ASH 2011 Press conference: The Bruton’s Tyrosine Kinase (BTK) Inhibitor PCI-32765 Induces Durable Responses in Relapsed or Refractory (R/R) Chronic Lymphocytic Leukaemia/Small Lymphocytic Lymphoma (CLL/SLL): Follow-up of a Phase Ib/II Study

A recent update of a multicenter Phase Ib/II clinical trial concludes that the novel Bruton’s Tyrosine Kinase (BTK) inhibitor PCI-32765 may be an important new targeted treatment approach for patients with chronic lymphocytic leukemia (CLL). 

Tyrosine kinase enzymes are important targets for cancer research because they function as “on/off switches” in many cell functions and can signal cells to either maintain normal functioning or to grow uncontrollably, leading to cancer. BTK in particular is largely responsible for the signaling that drives normal B-cell development, making it a primary target for research on B-cell malignancies such as non-Hodgkin lymphoma (NHL). 
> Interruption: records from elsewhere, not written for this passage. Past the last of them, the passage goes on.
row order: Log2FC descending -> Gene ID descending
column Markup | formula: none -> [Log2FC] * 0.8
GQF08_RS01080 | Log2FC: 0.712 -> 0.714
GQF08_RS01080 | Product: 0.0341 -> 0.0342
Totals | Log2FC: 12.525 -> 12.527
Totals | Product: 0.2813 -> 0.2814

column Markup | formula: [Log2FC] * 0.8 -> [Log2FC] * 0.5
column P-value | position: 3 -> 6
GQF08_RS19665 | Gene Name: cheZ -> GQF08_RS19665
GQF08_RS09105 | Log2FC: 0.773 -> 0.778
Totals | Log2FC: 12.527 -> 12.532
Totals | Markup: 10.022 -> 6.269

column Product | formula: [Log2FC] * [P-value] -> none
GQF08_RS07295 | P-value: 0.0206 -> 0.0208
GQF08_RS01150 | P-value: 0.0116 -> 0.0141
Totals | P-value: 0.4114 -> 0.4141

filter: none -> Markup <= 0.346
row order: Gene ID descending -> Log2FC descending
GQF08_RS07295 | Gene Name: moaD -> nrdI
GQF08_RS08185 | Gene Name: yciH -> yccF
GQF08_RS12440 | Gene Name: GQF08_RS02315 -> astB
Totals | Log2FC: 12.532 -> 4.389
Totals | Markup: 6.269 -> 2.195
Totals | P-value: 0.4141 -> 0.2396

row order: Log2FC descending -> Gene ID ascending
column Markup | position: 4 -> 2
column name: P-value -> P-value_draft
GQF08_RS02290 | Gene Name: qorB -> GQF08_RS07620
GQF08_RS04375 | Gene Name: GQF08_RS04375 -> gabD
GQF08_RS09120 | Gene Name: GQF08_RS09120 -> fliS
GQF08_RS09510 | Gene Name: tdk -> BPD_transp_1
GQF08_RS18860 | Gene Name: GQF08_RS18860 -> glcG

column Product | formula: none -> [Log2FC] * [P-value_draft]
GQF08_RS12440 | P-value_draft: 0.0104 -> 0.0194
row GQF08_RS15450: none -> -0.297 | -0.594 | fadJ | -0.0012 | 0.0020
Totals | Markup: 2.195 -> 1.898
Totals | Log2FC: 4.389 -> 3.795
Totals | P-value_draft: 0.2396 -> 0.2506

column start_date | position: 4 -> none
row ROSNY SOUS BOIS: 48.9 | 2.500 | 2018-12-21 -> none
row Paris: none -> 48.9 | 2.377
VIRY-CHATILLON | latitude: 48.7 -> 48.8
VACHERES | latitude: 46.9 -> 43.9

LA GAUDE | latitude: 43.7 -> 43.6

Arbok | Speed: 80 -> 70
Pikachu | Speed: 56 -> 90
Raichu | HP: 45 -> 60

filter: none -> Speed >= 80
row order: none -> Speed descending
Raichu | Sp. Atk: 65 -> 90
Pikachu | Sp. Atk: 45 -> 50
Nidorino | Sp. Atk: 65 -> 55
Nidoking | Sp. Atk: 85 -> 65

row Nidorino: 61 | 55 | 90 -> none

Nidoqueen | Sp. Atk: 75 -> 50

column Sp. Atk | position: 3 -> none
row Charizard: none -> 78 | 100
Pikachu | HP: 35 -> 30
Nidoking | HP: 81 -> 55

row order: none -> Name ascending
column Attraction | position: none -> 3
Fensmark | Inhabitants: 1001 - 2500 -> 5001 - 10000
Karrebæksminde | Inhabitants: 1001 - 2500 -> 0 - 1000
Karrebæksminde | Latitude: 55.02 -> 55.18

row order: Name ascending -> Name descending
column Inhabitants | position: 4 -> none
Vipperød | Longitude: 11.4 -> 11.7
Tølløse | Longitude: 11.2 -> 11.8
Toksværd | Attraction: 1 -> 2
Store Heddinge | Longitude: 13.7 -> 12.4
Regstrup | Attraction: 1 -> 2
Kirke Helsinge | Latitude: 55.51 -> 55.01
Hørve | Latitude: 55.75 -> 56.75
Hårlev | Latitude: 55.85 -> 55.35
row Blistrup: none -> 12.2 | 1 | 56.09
PCI-32765 is an orally-administered BTK inhibitor that induces apoptosis, or programmed cell suicide, and inhibits function of malignant B-cells. Earlier promising studies of PCI-32765 have shown that the compound may be highly active and tolerable in patients with CLL. 

The current analysis summarizes results of an ongoing study using PCI-32756 as a treatment for patients with relapsed CLL. Two cohorts of CLL patients were treated with PCI-32765 at doses of either 420 mg (n=27) or 840 mg (n=34) daily for 28-day cycles until they showed signs of disease progression. Nearly three-fourths (72%) of participating patients had at least one high-risk feature, indicating that they may not respond well to treatment.